• [Exercise goal] From the material below, return every line that includes "create".

• [Data for analysis]
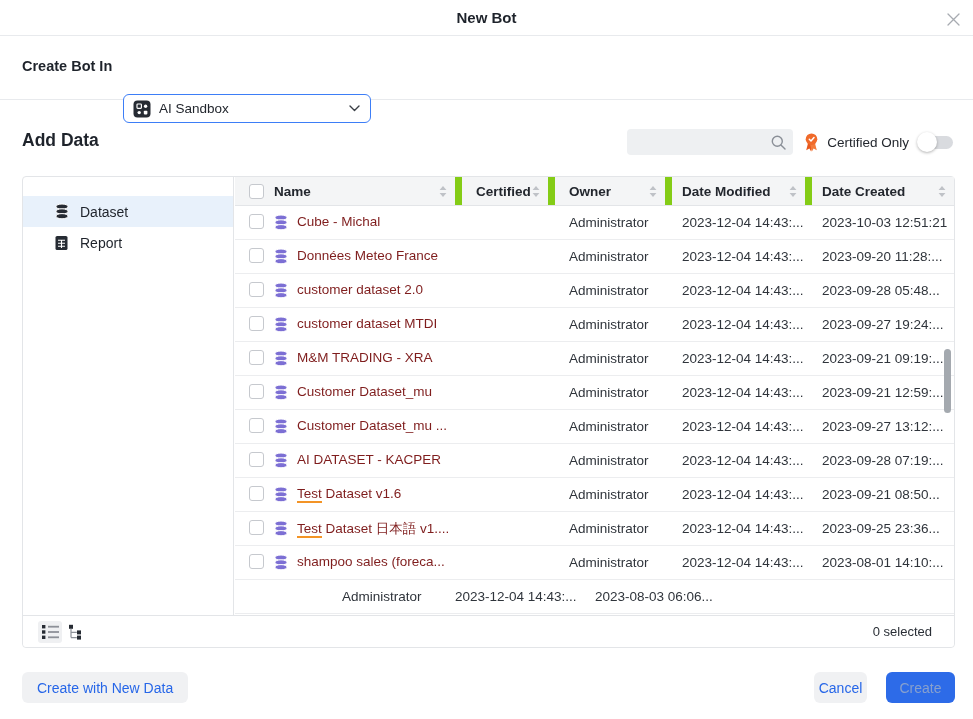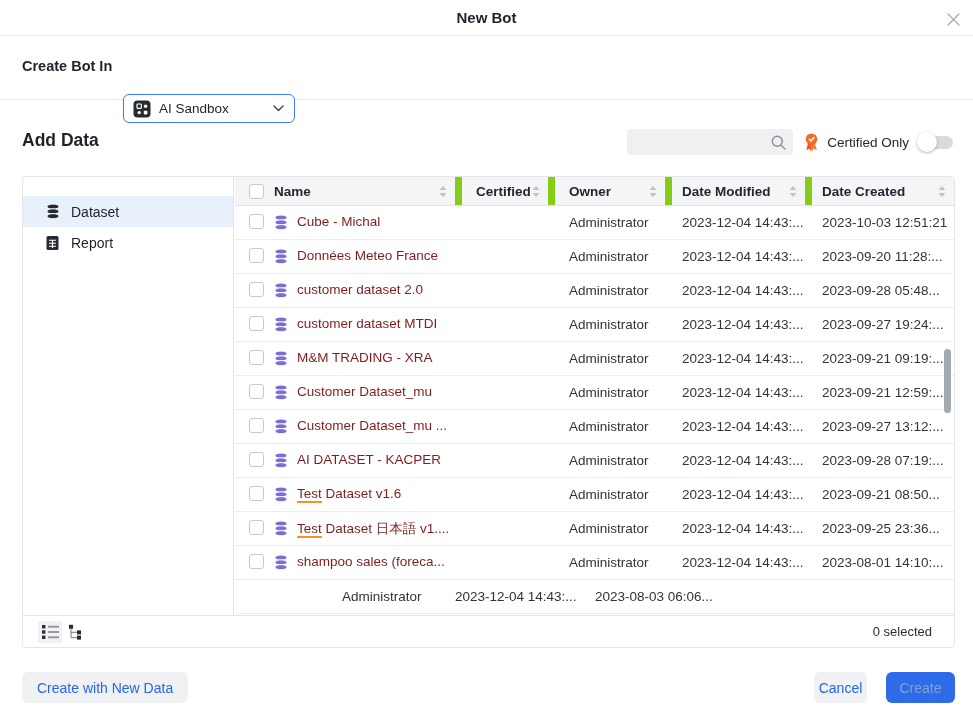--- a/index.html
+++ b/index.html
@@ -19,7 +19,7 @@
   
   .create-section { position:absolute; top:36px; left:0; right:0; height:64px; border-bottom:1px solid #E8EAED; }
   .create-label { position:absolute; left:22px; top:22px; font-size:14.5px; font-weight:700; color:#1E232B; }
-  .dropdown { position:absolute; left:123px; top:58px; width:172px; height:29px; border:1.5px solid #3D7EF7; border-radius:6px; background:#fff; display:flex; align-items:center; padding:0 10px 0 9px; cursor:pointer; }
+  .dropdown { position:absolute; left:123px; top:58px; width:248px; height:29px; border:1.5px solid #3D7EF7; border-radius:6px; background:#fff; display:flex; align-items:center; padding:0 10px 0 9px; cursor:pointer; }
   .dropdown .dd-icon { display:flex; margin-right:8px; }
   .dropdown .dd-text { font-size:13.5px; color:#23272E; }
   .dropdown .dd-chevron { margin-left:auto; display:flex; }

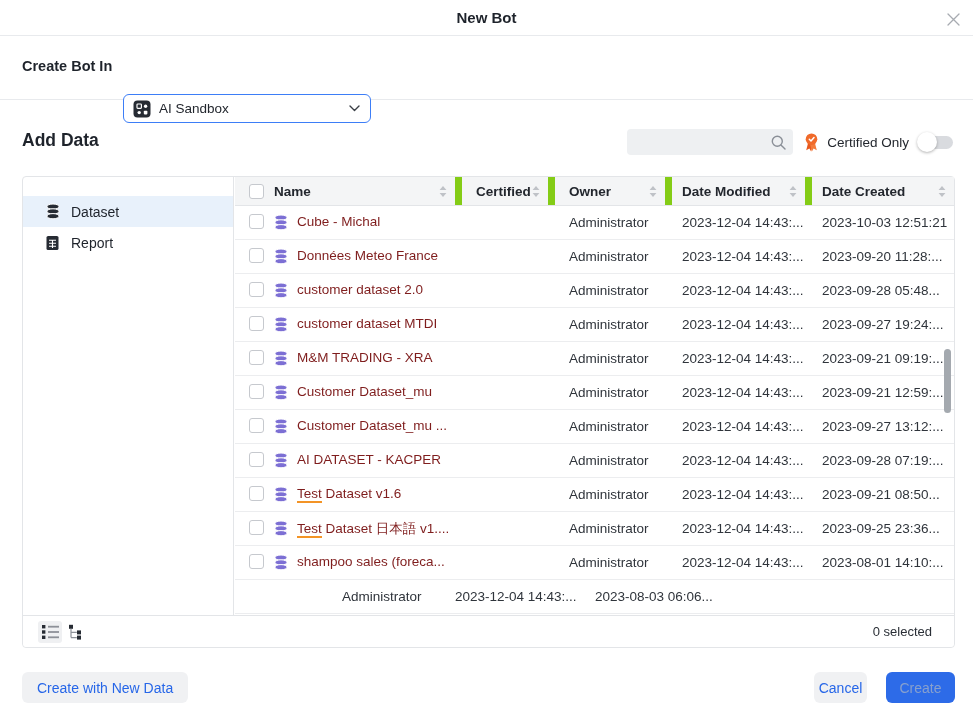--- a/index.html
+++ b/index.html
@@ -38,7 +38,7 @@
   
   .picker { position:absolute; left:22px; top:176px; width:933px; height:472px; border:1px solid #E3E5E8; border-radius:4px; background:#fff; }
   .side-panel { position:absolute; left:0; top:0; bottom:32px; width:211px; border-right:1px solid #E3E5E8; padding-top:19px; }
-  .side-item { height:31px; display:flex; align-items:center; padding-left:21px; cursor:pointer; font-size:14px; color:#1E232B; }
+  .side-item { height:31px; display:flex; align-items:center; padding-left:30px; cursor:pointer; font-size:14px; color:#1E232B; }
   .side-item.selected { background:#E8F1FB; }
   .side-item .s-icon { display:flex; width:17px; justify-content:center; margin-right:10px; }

• [Response to this task]
   .create-section { position:absolute; top:36px; left:0; right:0; height:64px; border-bottom:1px solid #E8EAED; }
   .create-label { position:absolute; left:22px; top:22px; font-size:14.5px; font-weight:700; color:#1E232B; }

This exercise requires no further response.